The Team and What We Do
1) The body stereotactic irradiation cases increased and we performed 163 cases using two high-precision positioning support systems (ExacTrac).
2) Radiotherapy applied with the MRIdian system was performed in 45 cases. Further, a total of 83 sessions of online adaptive treatment, which is a state-of-the-art of radiation therapy technique, were performed. In addition, the original cobalt MRIdian system has upgraded to a linear accelerator system in November 2021, with the aim of restarting treatment in FY2022.
3) A total of 181 cases were performed with stereotactic irradiation using a CyberKnife, consisting of 171 head-and-neck region and 10 trunk cases.
4) Total-body irradiation for bone marrow transplantation was performed in 48 cases.
5) Interstitial brachytherapy using a 106-Ru source and intertissue irradiation using a 198-Au source were performed in 20 and 2 cases, respectively. High-dose-rate intracavitary brachytherapy increased due to the use of image-guided brachytherapy treatment and was performed in 216 cases of interstitial and intracavitary brachytherapy (hybrid brachytherapy).
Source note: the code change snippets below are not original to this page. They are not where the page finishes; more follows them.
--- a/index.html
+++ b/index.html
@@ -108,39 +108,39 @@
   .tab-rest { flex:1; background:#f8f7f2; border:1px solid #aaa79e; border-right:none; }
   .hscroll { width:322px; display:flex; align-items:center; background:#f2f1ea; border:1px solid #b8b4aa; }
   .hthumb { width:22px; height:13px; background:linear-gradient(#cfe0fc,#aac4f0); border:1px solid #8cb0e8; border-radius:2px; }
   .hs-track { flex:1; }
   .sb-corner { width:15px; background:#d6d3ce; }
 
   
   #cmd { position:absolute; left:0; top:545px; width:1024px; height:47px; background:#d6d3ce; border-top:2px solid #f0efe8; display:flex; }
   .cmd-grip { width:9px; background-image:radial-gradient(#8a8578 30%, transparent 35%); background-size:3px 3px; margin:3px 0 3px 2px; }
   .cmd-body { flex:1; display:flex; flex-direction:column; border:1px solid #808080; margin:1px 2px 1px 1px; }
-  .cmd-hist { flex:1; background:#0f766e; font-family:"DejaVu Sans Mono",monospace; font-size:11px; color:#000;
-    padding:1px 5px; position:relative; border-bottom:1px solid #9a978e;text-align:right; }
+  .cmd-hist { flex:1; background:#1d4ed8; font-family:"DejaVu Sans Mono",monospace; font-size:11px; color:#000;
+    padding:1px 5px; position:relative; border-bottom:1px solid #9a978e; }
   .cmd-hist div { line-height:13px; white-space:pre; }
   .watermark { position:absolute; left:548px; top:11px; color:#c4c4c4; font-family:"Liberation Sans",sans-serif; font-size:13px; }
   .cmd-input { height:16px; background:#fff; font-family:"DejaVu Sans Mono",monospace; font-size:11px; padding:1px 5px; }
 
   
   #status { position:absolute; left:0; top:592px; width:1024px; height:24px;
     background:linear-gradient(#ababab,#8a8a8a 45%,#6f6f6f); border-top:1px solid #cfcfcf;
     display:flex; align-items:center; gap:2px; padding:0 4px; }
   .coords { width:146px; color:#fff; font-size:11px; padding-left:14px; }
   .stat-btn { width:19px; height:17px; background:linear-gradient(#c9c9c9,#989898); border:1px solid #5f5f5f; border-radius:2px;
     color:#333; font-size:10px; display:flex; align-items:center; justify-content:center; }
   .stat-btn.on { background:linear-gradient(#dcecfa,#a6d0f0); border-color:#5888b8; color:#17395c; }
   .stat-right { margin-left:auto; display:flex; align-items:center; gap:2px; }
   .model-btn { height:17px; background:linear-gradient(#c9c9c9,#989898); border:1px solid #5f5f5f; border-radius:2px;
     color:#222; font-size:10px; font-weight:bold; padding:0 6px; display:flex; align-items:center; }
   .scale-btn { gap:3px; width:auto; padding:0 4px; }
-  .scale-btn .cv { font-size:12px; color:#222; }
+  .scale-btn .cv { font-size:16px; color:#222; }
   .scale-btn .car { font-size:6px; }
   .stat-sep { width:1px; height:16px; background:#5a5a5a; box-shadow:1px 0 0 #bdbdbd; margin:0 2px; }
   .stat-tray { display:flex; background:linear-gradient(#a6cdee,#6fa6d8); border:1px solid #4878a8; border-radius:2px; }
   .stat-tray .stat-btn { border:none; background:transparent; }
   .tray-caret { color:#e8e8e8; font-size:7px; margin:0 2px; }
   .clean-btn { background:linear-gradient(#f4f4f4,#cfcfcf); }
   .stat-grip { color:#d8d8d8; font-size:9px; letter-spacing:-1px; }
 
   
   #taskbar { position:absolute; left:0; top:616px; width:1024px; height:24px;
6) To prevent COVID-19, we reinforced infection precautions and managed the business continuity plan.
Research activities
We have developed a video display system for the respiratory motion management of patients during radiation treatment with the MRIdian system.
Clinical trials
1) A clinical study of brachytherapy using alpha particle emitting radioisotopes below the lower limit of the regulations was conducted for two patients.
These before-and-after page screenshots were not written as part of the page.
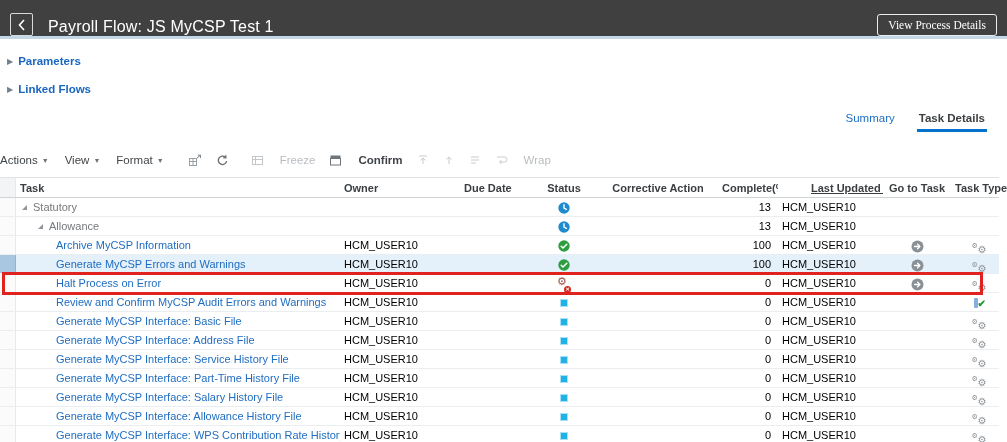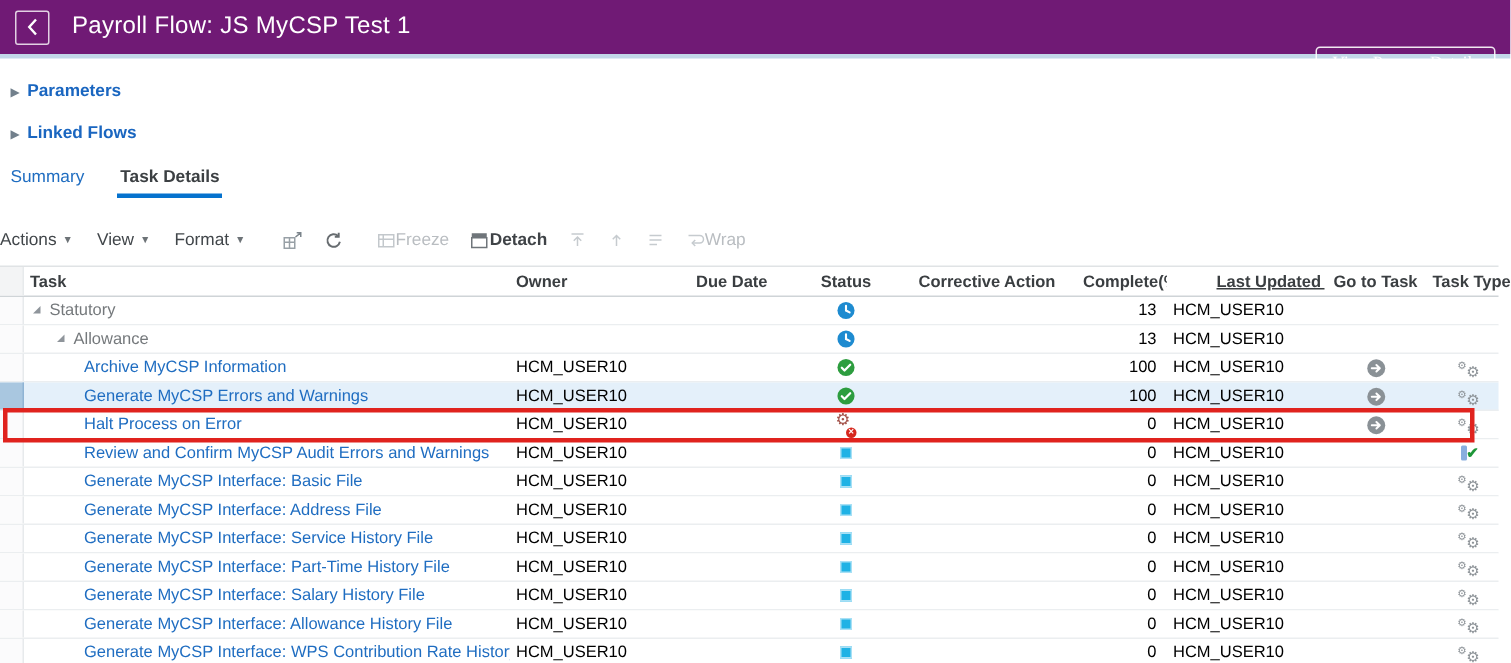--- a/index.html
+++ b/index.html
@@ -1,48 +1,48 @@
 <!DOCTYPE html>
 <html><head>
 <meta charset="utf-8">
 <style>
   * { margin:0; padding:0; box-sizing:border-box; }
   html,body { width:1007px; height:442px; overflow:hidden; background:#fff;
               font-family:"Liberation Sans", sans-serif; }
   .page { position:relative; width:1007px; height:442px; background:#fff; }
 
   
-  .appbar { display:flex; align-items:center; height:36px; background:#701a75; padding:0 10px; }
+  .appbar { display:flex; align-items:flex-end; height:36px; background:#404040; padding:0 10px; }
   .back-btn { width:23px; height:23px; border:1px solid rgba(255,255,255,.8); border-radius:2px;
               display:flex; align-items:center; justify-content:center; cursor:pointer; background:transparent; }
   .appbar-title { margin-left:15px; color:#fff; font-size:16px; letter-spacing:.2px; }
   .appbar-spacer { flex:1; }
   .vpd-btn { border:1px solid rgba(255,255,255,.9); border-radius:3px; background:transparent;
              color:#fff; font-size:11.5px; padding:4px 10px; cursor:pointer; font-family:Liberation Serif, serif;margin-top:48px; }
   .appbar-strip { height:3px; background:#c2d7e8; }
 
   
   .section-line { margin:16px 0 0 7px; display:flex; align-items:center; }
   .section-line .arrow { color:#72808c; font-size:8px; margin-right:5px; }
   .section-line .lbl { color:#1a66c0; font-size:11.5px; font-weight:bold; cursor:pointer; }
 
   
-  .tabs { display:flex; margin:15px 0 0 5px; align-items:flex-end; }
+  .tabs { display:flex; margin:15px 0 0 5px; align-items:flex-end;justify-content:flex-end; }
   .tab { font-size:11.5px; padding:2px 2px 5px 2px; margin-right:20px; cursor:pointer;
          border-bottom:3px solid transparent; }
   .tab.inactive { color:#1f6dc1; }
   .tab.active { color:#3c4043; font-weight:bold; border-bottom-color:#0572ce; }
 
   
   .toolbar { display:flex; align-items:center; height:24px; margin-top:16px; 
              font-size:11.5px; color:#41464a; }
   .tb-menu { display:flex; align-items:center; margin-right:16px; cursor:pointer; }
   .tb-menu .caret { font-size:7px; color:#6d7377; margin-left:4px; }
   .tb-icon-btn { display:flex; align-items:center; margin-right:14px; cursor:pointer; }
-  .tb-btn { display:flex; align-items:center; gap:0; margin-right:14px; cursor:pointer; }
+  .tb-btn { display:flex; align-items:center; gap:16px; margin-right:14px; cursor:pointer; }
   .tb-btn .t-en { color:#3f4347; }
   .tb-btn .t-dis { color:#b9bdc1; }
   .tb-gap { width:8px; }
 
   
   .tbl { margin-top:5px; }
   .grid-row { display:grid; grid-template-columns:16px 324px 120px 70px 68px 120px 60px 105px 68px 56px;
               width:999px; }
   .thead { border-top:1px solid #e0e3e5; border-bottom:1px solid #cfd4d7; height:21px; }
   .thead .cell { font-weight:bold; color:#3a3e41; line-height:20px; }
@@ -143,21 +143,21 @@
         <rect x="1.5" y="2.5" width="10" height="8" fill="none" stroke="#c3c8cc"></rect>
         <path d="M4.5 2.5v8M1.5 5.5h10" stroke="#c3c8cc"></path>
       </svg>
       <span class="t-dis">Freeze</span>
     </div>
     <div class="tb-btn">
       <svg width="13" height="13" viewBox="0 0 13 13">
         <rect x="1.5" y="1.5" width="10" height="3" fill="#6f757a"></rect>
         <rect x="1.5" y="4.5" width="10" height="6.5" fill="none" stroke="#6f757a"></rect>
       </svg>
-      <span class="t-en" style="font-weight:bold">Detach</span>
+      <span class="t-en" style="font-weight:bold">Confirm</span>
     </div>
     <div class="tb-icon-btn">
       <svg width="12" height="12" viewBox="0 0 12 12">
         <path d="M2 2h8" stroke="#c6cbcf"></path>
           <path d="M6 10V4M3.5 6.5 6 4l2.5 2.5" stroke="#c6cbcf" fill="none"></path>
       </svg>
     </div>
     <div class="tb-icon-btn">
       <svg width="12" height="12" viewBox="0 0 12 12">
         <path d="M6 10V3M3.5 5.5 6 3l2.5 2.5" stroke="#c6cbcf" fill="none"></path>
2) We completed a Phase I clinical trial of boron neutron capture therapy (BNCT) performed on four patients.
Education
1) We had job rotations among modalities corresponding to our educational programs.
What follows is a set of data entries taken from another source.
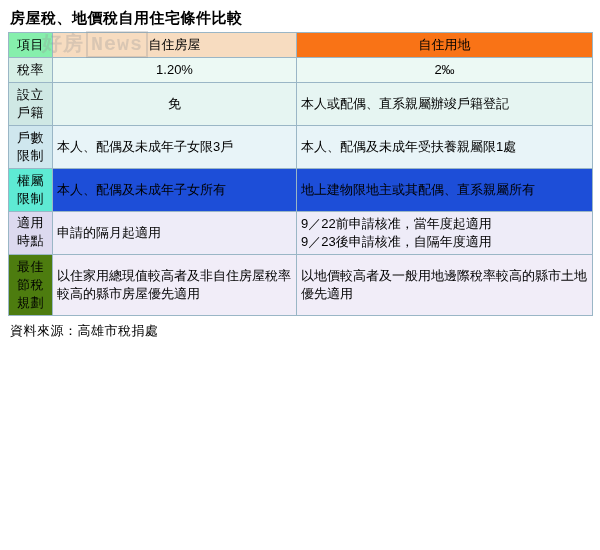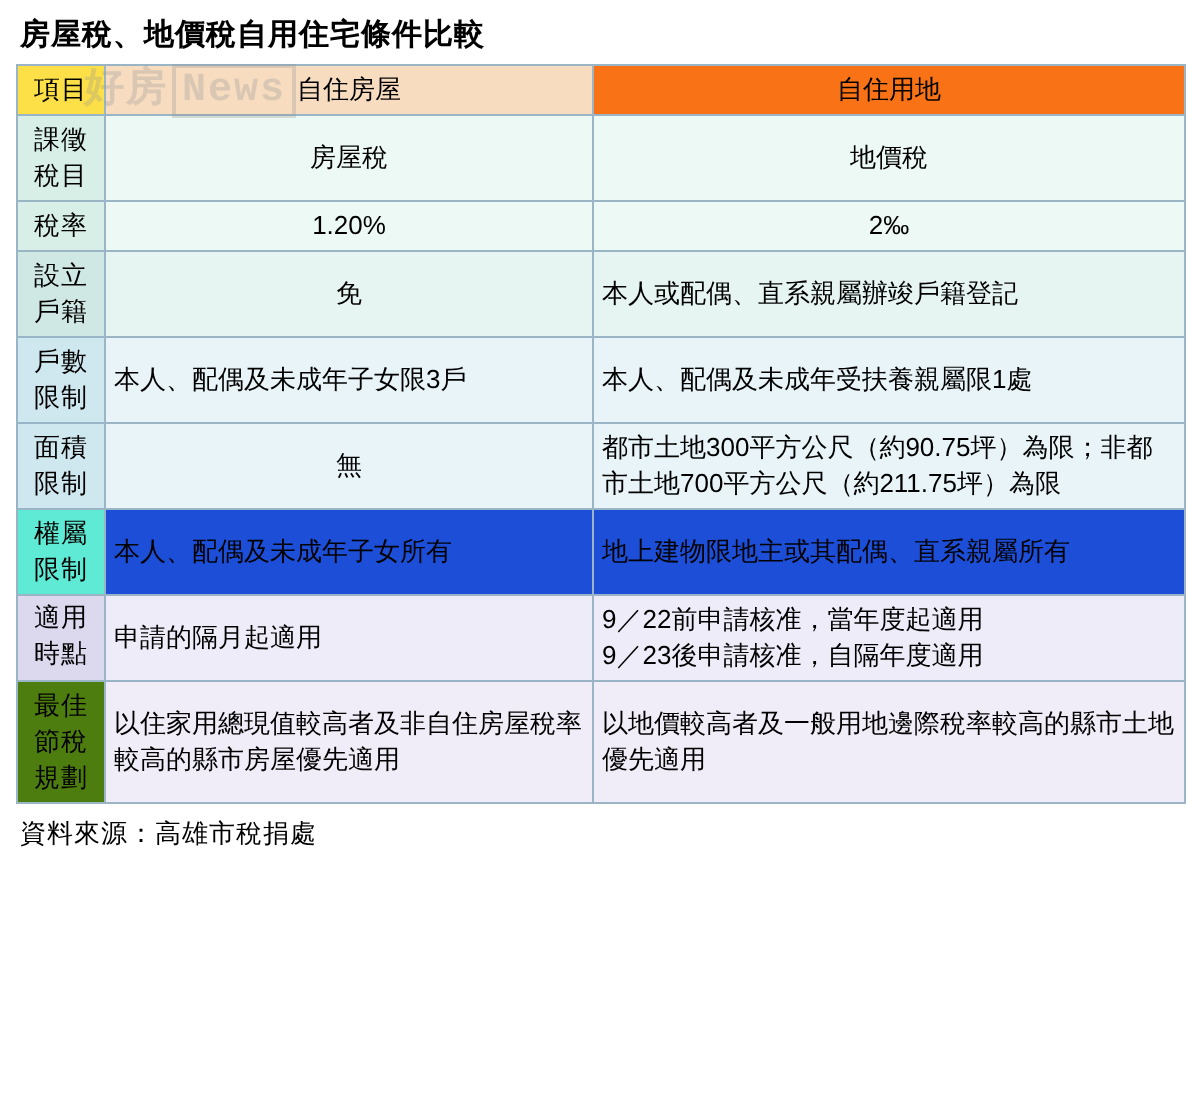--- a/index.html
+++ b/index.html
@@ -48,21 +48,21 @@
   td.label-cell {
     text-align: center;
     font-size: 13px;
     letter-spacing: 0.5px;
     padding: 3px 2px;
   }
   td.center { text-align: center; }
   td.left { text-align: left; }
 
   
-  .hdr-label { background: #fde047; }
+  .hdr-label { background: #86efac; }
   .hdr-house { background: #f7dcc0; }
   .hdr-land  { background: #f97316; }
 
   
   .tint-a-label { background: #d7efe6; }
   .tint-a-cell  { background: #ecf9f4; }
   .tint-b-label { background: #cfe8e4; }
   .tint-b-cell  { background: #e6f5f2; }
   .tint-c-label { background: #cfe7ee; }
   .tint-c-cell  { background: #e8f4f8; }
@@ -113,28 +113,20 @@
       <col class="col-house">
       <col class="col-land">
     </colgroup>
     <tbody>
       <tr>
         <td class="label-cell hdr-label">項目</td>
         <td class="center hdr-house">自住房屋</td>
         <td class="center hdr-land">自住用地</td>
       </tr>
 
-      <tr>
-        <td class="label-cell tint-a-label">
-          <div>課徵</div>
-          <div>稅目</div>
-        </td>
-        <td class="center tint-a-cell">房屋稅</td>
-        <td class="center tint-a-cell">地價稅</td>
-      </tr>
 
       <tr>
         <td class="label-cell tint-a-label">
           <div>稅率</div>
         </td>
         <td class="center tint-a-cell">1.20%</td>
         <td class="center tint-a-cell">2‰</td>
       </tr>
 
       <tr>
@@ -149,28 +141,20 @@
 
       <tr>
         <td class="label-cell tint-c-label">
           <div>戶數</div>
           <div>限制</div>
         </td>
         <td class="left tint-c-cell nowrap">本人、配偶及未成年子女限3戶</td>
         <td class="left tint-c-cell nowrap">本人、配偶及未成年受扶養親屬限1處</td>
       </tr>
 
-      <tr>
-        <td class="label-cell tint-c-label">
-          <div>面積</div>
-          <div>限制</div>
-        </td>
-        <td class="center tint-c-cell">無</td>
-        <td class="left tint-c-cell">都市土地300平方公尺（約90.75坪）為限；非都市土地700平方公尺（約211.75坪）為限</td>
-      </tr>
 
       <tr>
         <td class="label-cell tint-d-label">
           <div>權屬</div>
           <div>限制</div>
         </td>
         <td class="left tint-d-cell">本人、配偶及未成年子女所有</td>
         <td class="left tint-d-cell">地上建物限地主或其配偶、直系親屬所有</td>
       </tr>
2) One of the radiological technologists belonging to the radiotherapy team was concurrently appointed to the Section of Radiation Safety and Quality Assurance to learn about radiotherapy planning and quality control.
3) We reviewed and improved our workflow through comprehensive training about the processes of radiotherapy.
4) We performed review and organization of the curriculum of the residency program for radiological technologists with specialized knowledge and skills, which will begin accepting residents in FY2022.
Future Prospects
1) We will continue to work together to complete the clinical trials in BNCT and achieve early clinical use.
2) We will establish an efficient quality control system and education system to contribute to spreading safe use of the MRIdian radiotherapy system.
3) To achieve advanced radiotherapy in the future, we will change the MRIdian system’s radiation source from 60-cobalt to a linear accelerator in early FY2022.
4) RALS will be replaced and updated to a high-dose-rate system, which will enable safe treatment and increase accurate outcomes.
5) The linear accelerator we have had for over 10 years will be replaced with a higher-precision one, and adaptive radiotherapy will be planned to provide stable and precise treatment.
6) We will continue to cooperate with the clinical trials performed in the Department of Radiation Oncology.